As yet, I haven't done much with the Android Market, the application market place. I've downloaded Bank Of America's mobile banking app and ShopSavvy's barcode reader app that automatically brings up pricing and availability of a certain product with a quick scan of the barcode. Both seem to work as advertised. I was a little disappointed at the lack of applications, which appears to be around 40 for now, compared to iPhone's AppStore which has hundreds, but I'm sure third-party developers will add more in short order.

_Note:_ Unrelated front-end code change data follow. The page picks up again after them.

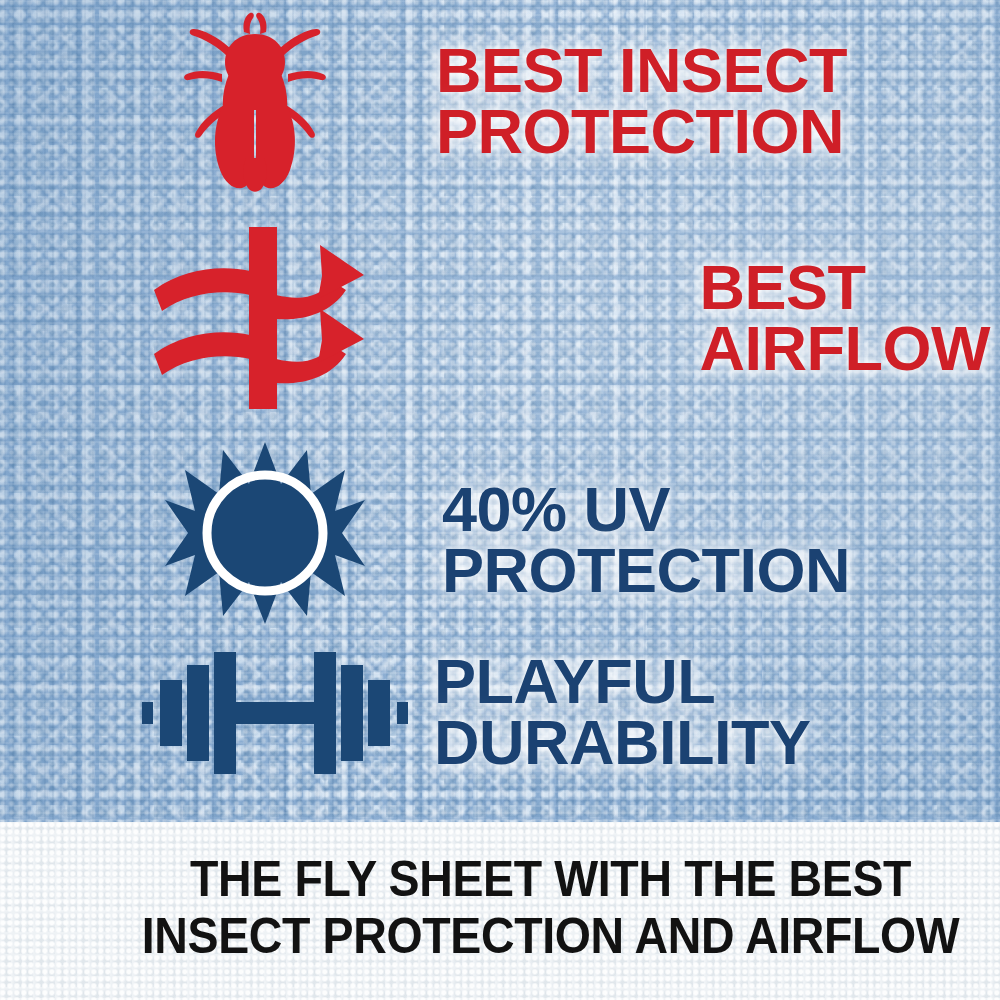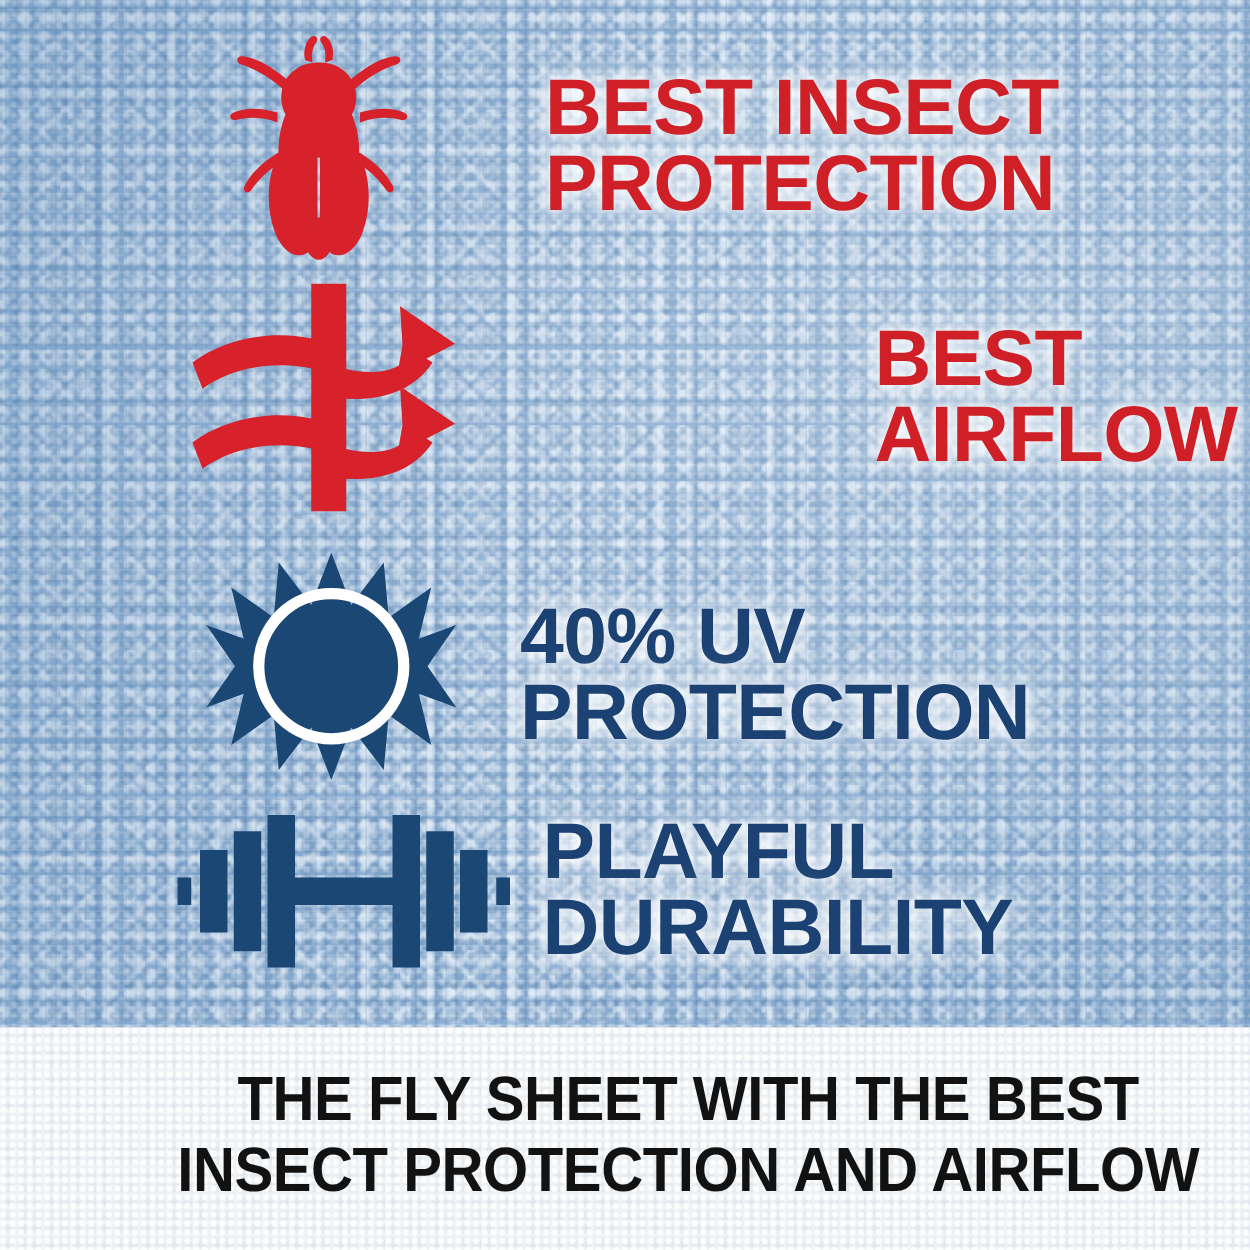--- a/index.html
+++ b/index.html
@@ -95,7 +95,7 @@
       0 0 30px rgba(255,255,255,0.5);
   }
 
-  #row-insect   { left: 170px; top: 22px;  width: 820px; height: 190px; }
+  #row-insect   { left: 170px; top: 6px;  width: 820px; height: 190px; }
   #row-airflow  { left: 150px; top: 222px; width: 840px; height: 192px; justify-content: space-between; }
   #row-uv       { left: 150px; top: 440px; width: 840px; height: 200px; }
   #row-durable  { left: 130px; top: 632px; width: 860px; height: 160px; }

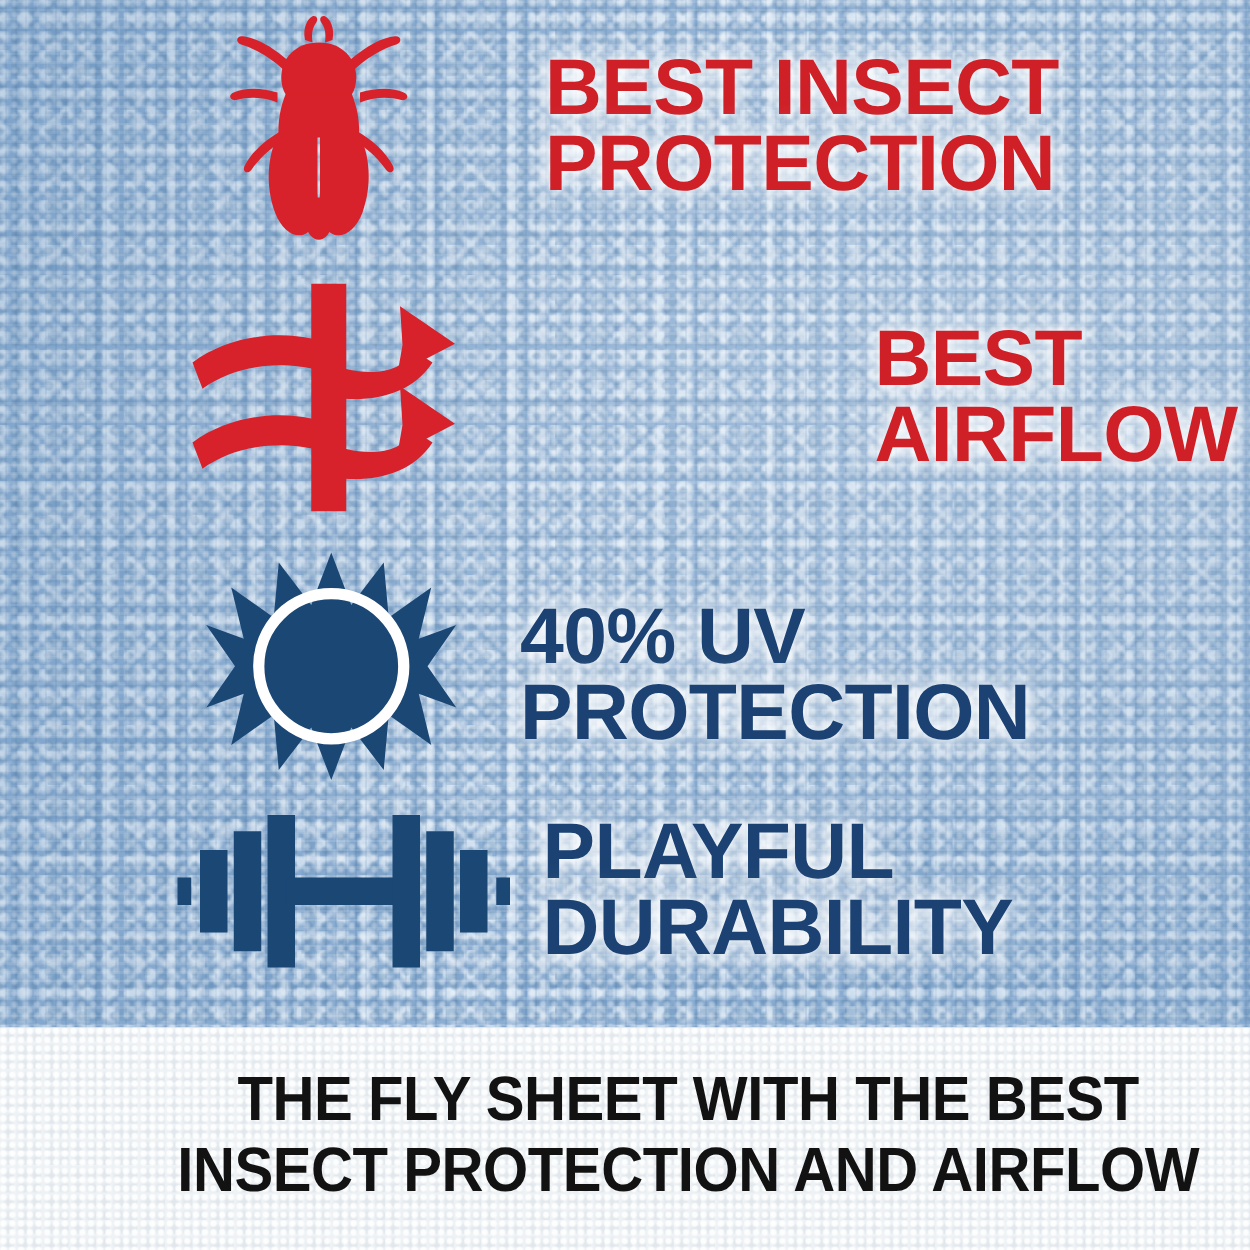--- a/index.html
+++ b/index.html
@@ -97,7 +97,7 @@
 
   #row-insect   { left: 170px; top: 6px;  width: 820px; height: 190px; }
   #row-airflow  { left: 150px; top: 222px; width: 840px; height: 192px; justify-content: space-between; }
-  #row-uv       { left: 150px; top: 440px; width: 840px; height: 200px; }
+  #row-uv       { left: 150px; top: 440px; width: 840px; height: 200px; gap: 26px; }
   #row-durable  { left: 130px; top: 632px; width: 860px; height: 160px; }
 
   #row-insect  .feature-icon { width: 170px; height: 186px; }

The 3.2 megapixel camera is crisp and clear, but I'm a little put off by the lack of zoom and video capabilities. I also haven't noticed if there's a flash.
As for voice, it's clear as day, sounds like a landline.
The touch display is also excellent, with three different home screens: one that just displays wallpaper, one that has a clock and selected app shortcuts and the third a Google search screen. At the bottom of the screen is an arrow that lets you slide open the full list of applications. The same arrow is also used to slide the application list closed.
When I bought the device, I was warned about the lack of battery power and told that it drains quickly, requiring two or three charges a day. So far, it's held up. Granted, I haven't been continually running Wi-Fi, GPS or Bluetooth, which can be a drain. Though I've dabbled with each of those functions and they seem to work quite well. The GPS enabled maps are exceeding my expectations, pinpointing my location in less than a second.
The YouTube video playback is solid and the audio clear, though the G1 lacks a head phone jack for private listening. The lack of the headphone jack has kept me from playing around too much with the Amazon MP3 store, though a few quick searches revealed a wide selection of popular and some not-so-popular artists.
Overall, the G1 is going to take a little getting used to, but so far I'm enjoying the experience and looking forward to more capabilities as applications get added and folks take advantage of the open source nature of the operating system.